I found 1970s-era Simplicity 7100 at the thrift store and immediately thought that it would make a great cleaning dress. As a housewife-artist, a significant amount of my time every week is spent cleaning, doing laundry, cooking, baking, gardening, and doing messy tasks in the studio like gessoing new canvases, sanding panels, or washing brushes. I don't mind cleaning---in fact, I find that it helps me focus my mind and dissipate my anxiety. Bringing a little order to my surroundings can help me feel like I am bringing a little more order to my head and heart. But I get tired easily---I'm not sure if that is an effect of my depression or a different health problem, and I have to admit that there is something discouraging about the endlessness of cleaning. No sooner do I finish my mundane tasks than it feels like I must start them all over again. Routine can be calming, but it can also be stultifying and sometimes exhausting.
One way I've learned to deal with the harder aspects of cleaning is to dress up for it. This might sound counter-intuitive, since you don't want to get your nice clothes dirty, and cleaning is by nature a dirty task. But I've found that having a few items of clothing that I've made especially for cleaning out of durable materials like cotton, twill, and denim, and also setting aside some older dresses that I've retired from wearing outside the house, means that I can clean without feeling frumpy and messy and unattractive. Feeling at least moderately pretty and neat while I clean means that the large amount of time I spend doing it doesn't feel so burdensome. It also lifts my mood to wear something that I like, and a simple necklace or earrings, too. I don't have to worry about the way that I look if someone knocks on the door, and I feel more dignified in general, which is very helpful when doing tasks (like scrubbing out sinks) that can feel very undignified.
So when I see an interesting smock pattern, or in this case, jumper dress, I often consider its qualities as a cleaning outfit. This pattern looked like a great cleaning dress.

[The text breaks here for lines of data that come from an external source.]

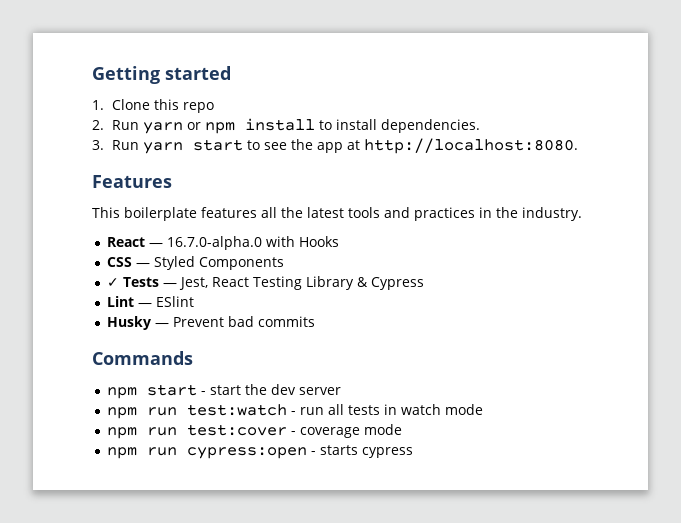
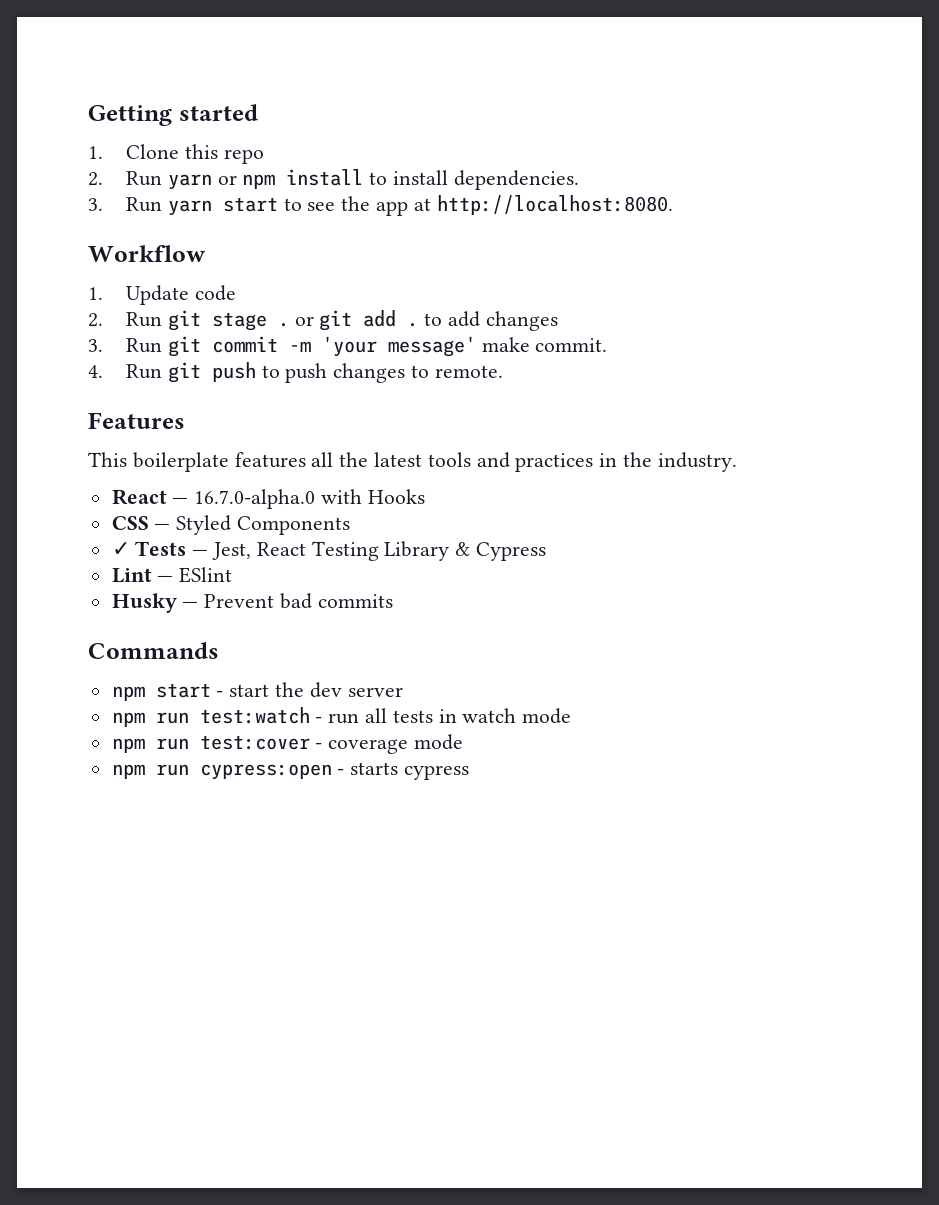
(579, 146) none -> [88,245,206,262] [88,285,236,305] [88,310,558,331] [88,336,608,357] [88,362,503,383] // Workflow // 1. Update code // 2. Run git stage . or git add . to add changes // 3. Run git commit -m 'your message' make commit. // 4. Run git push to push changes to remote.

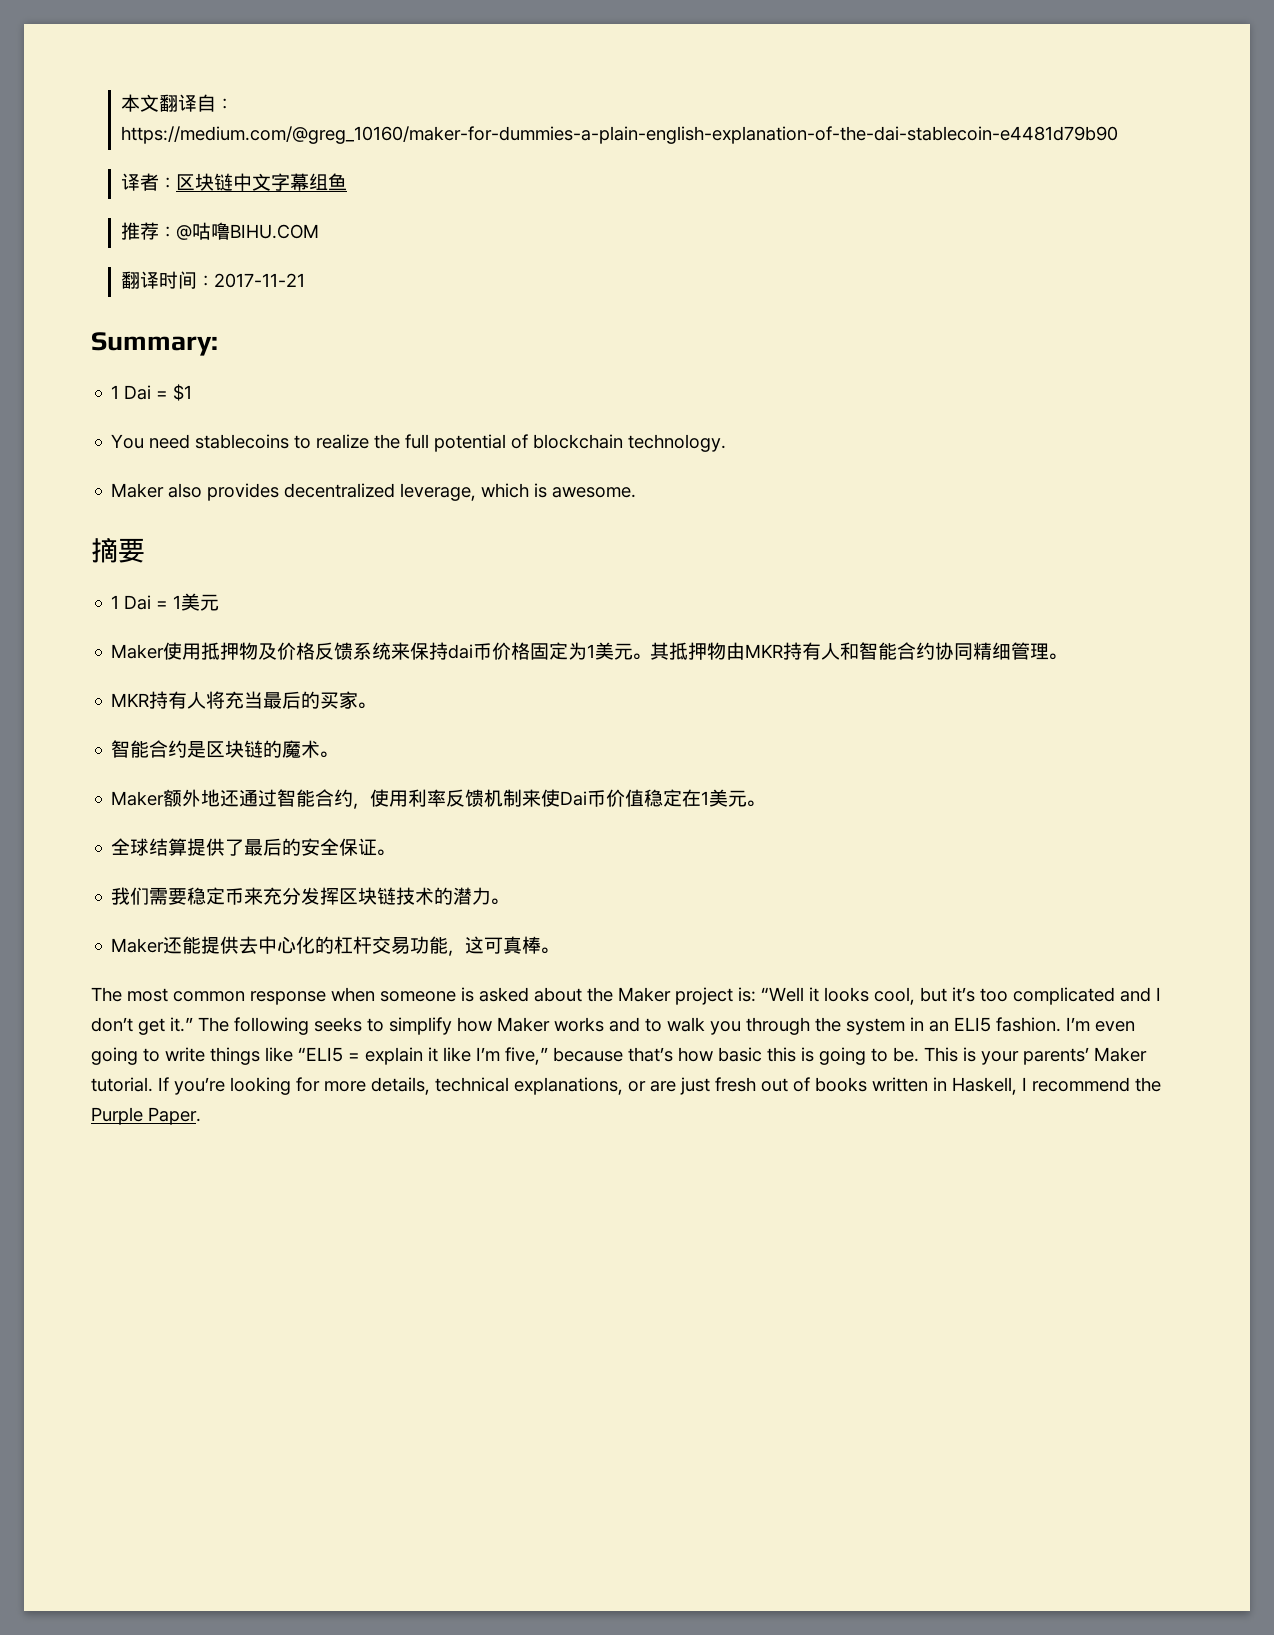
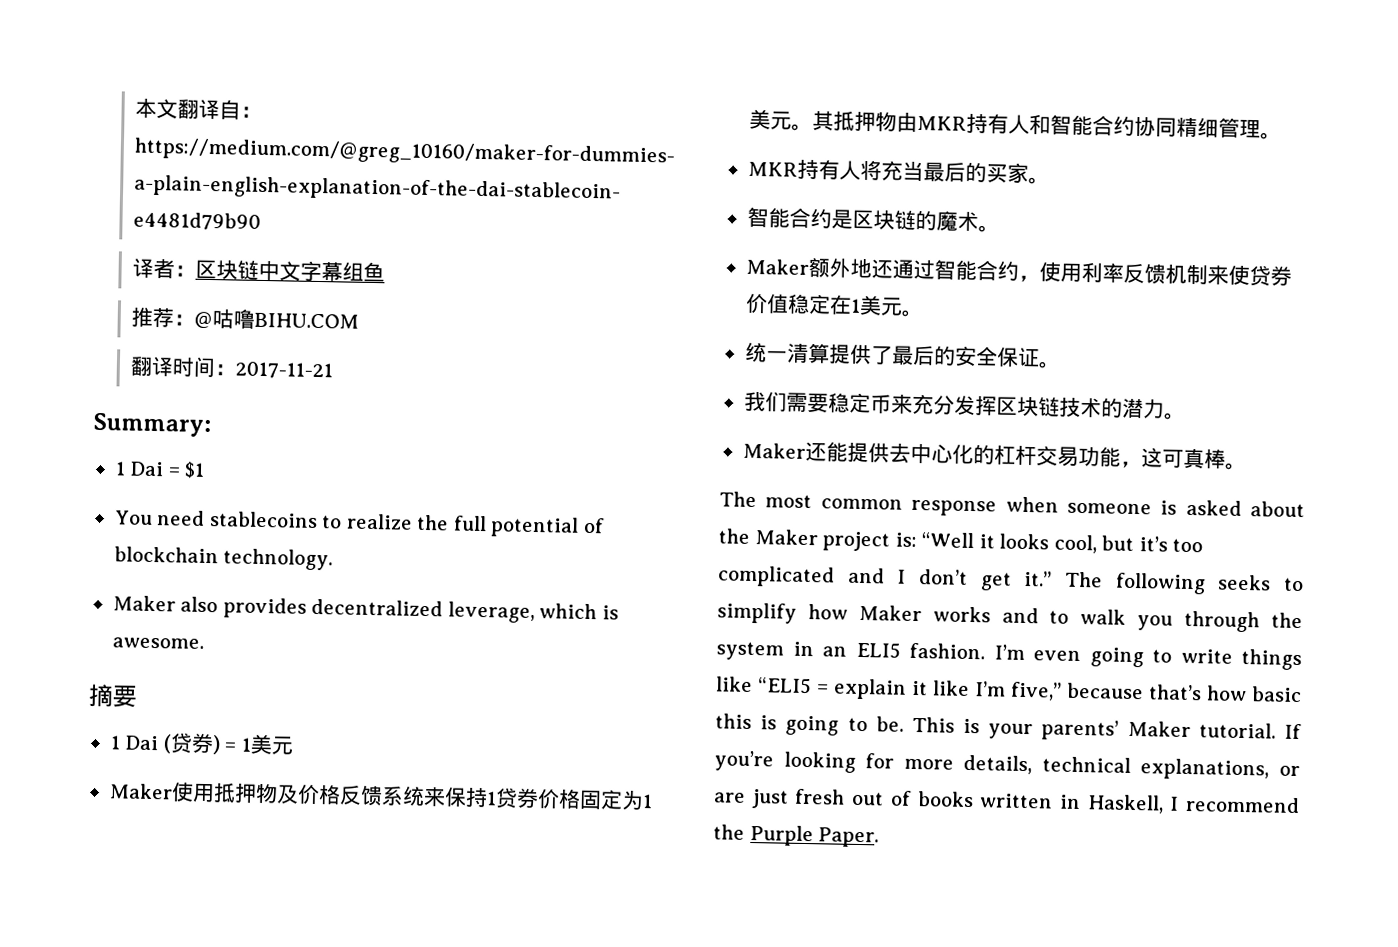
(152, 602) none -> [162,732,221,755] (贷券)
[448,643,493,660] dai币 -> [485,787,539,809] 1贷券
[560,790,607,807] Dai币 -> [1248,265,1292,287] 贷券
[111,838,169,856] 全球结 -> [744,342,809,363] 统一清

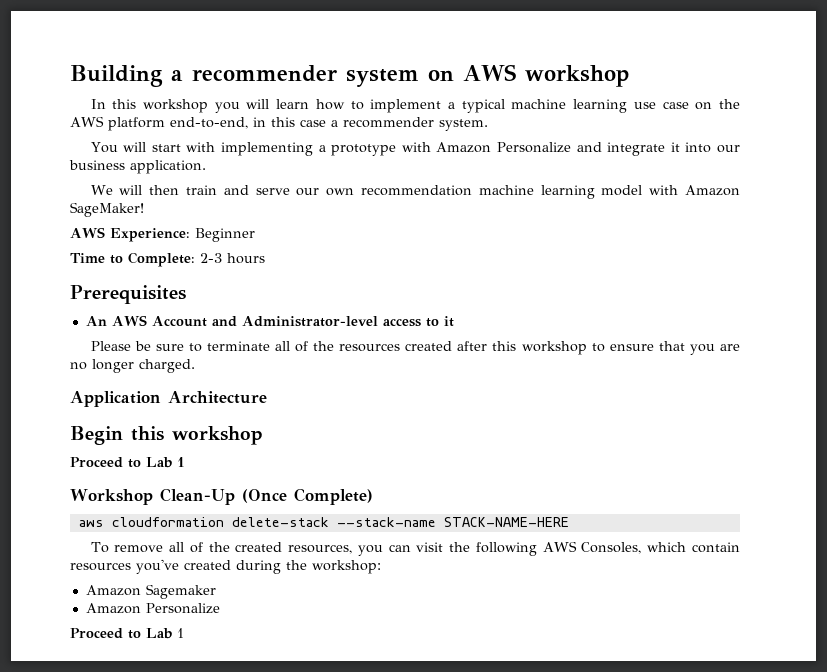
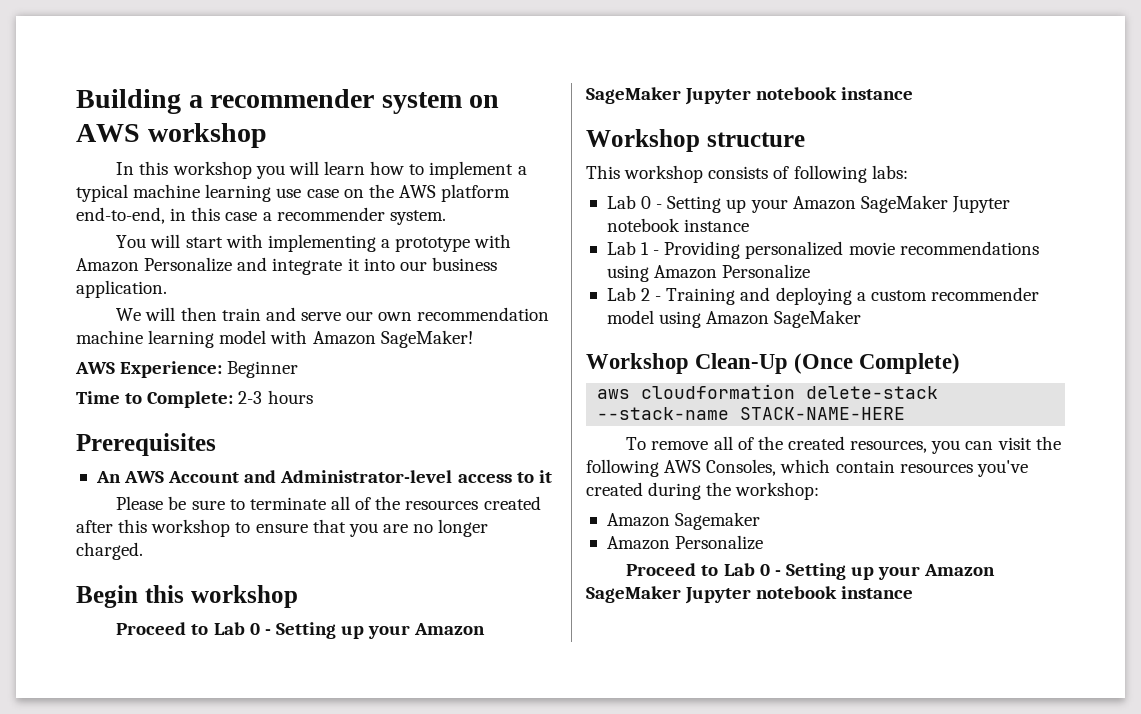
[70,391,267,407] // Application Architecture -> (143, 551) none
[177,457,185,467] 1 -> [249,622,486,639] [586,87,914,105] [586,129,805,152] [586,165,908,183] [606,195,1010,213] [606,218,750,232] [606,241,1039,259] [606,264,811,282] [606,287,1039,305] [606,310,862,328] 0 - Setting up your Amazon SageMaker Jupyter notebook instance // Workshop structure // This workshop consists of following labs: // Lab 0 - Setting up your Amazon SageMaker Jupyter notebook instance // Lab 1 - Providing personalized movie recommendations using Amazon Personalize // Lab 2 - Training and deploying a custom recommender model using Amazon SageMaker
[177,628,184,638] 1 -> [759,563,996,580] [586,586,914,604] 0 - Setting up your Amazon SageMaker Jupyter notebook instance

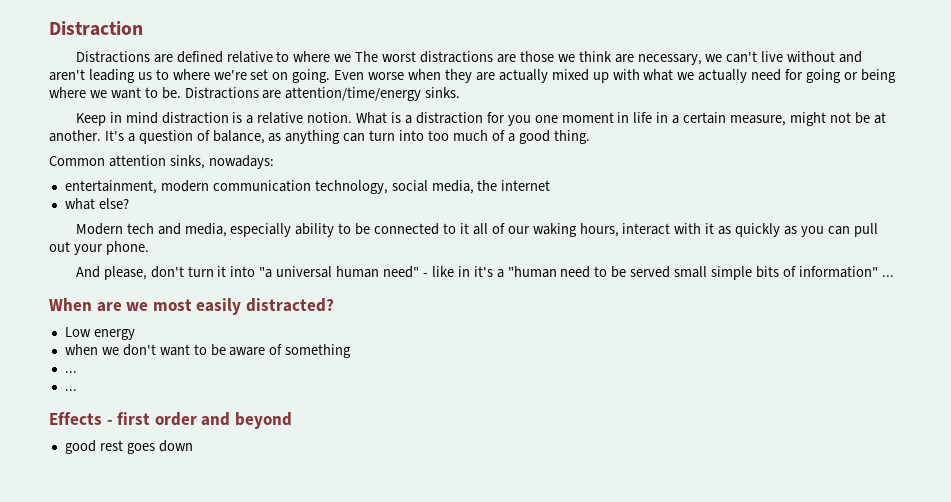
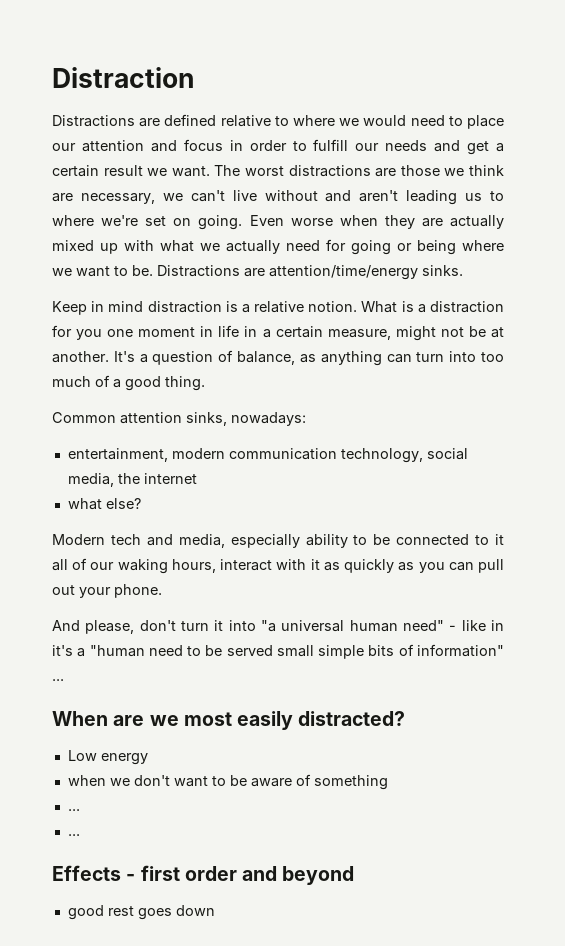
(352, 58) none -> [363,115,504,129] [52,139,505,155] [52,165,210,177] would need to place our attention and focus in order to fulfill our needs and get a certain result we want.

And I already had about 5 yards or so of heavy dark brown cotton twill that I found at the thrift store for $9 last fall, that I thought would work perfectly with the simple lines of the flared A-line jumper. Twill would make my new jumper nice and durable for all kinds of indoor and outdoor tasks. The loose shape and the larger size (10, when I usually sew an 8) also meant that it would be very comfortable. The pattern is sized for maternity, but I asked my mom whether she thought it would work for a non-pregnant body, and she said she thought it would. Her experience sewing her own maternity clothes was that they were cut looser, but were otherwise not very different from regular patterns. So I bought the pattern for 50 cents, took it home and noticed that the only thing different about it was that there was a little extra length drafted into the center front of the dress, so I lined it up with the back and trimmed that extra amount off. I did add about two inches to the bottom of the dress when I was cutting it out because I wanted to make sure that it would hit my legs below my knees.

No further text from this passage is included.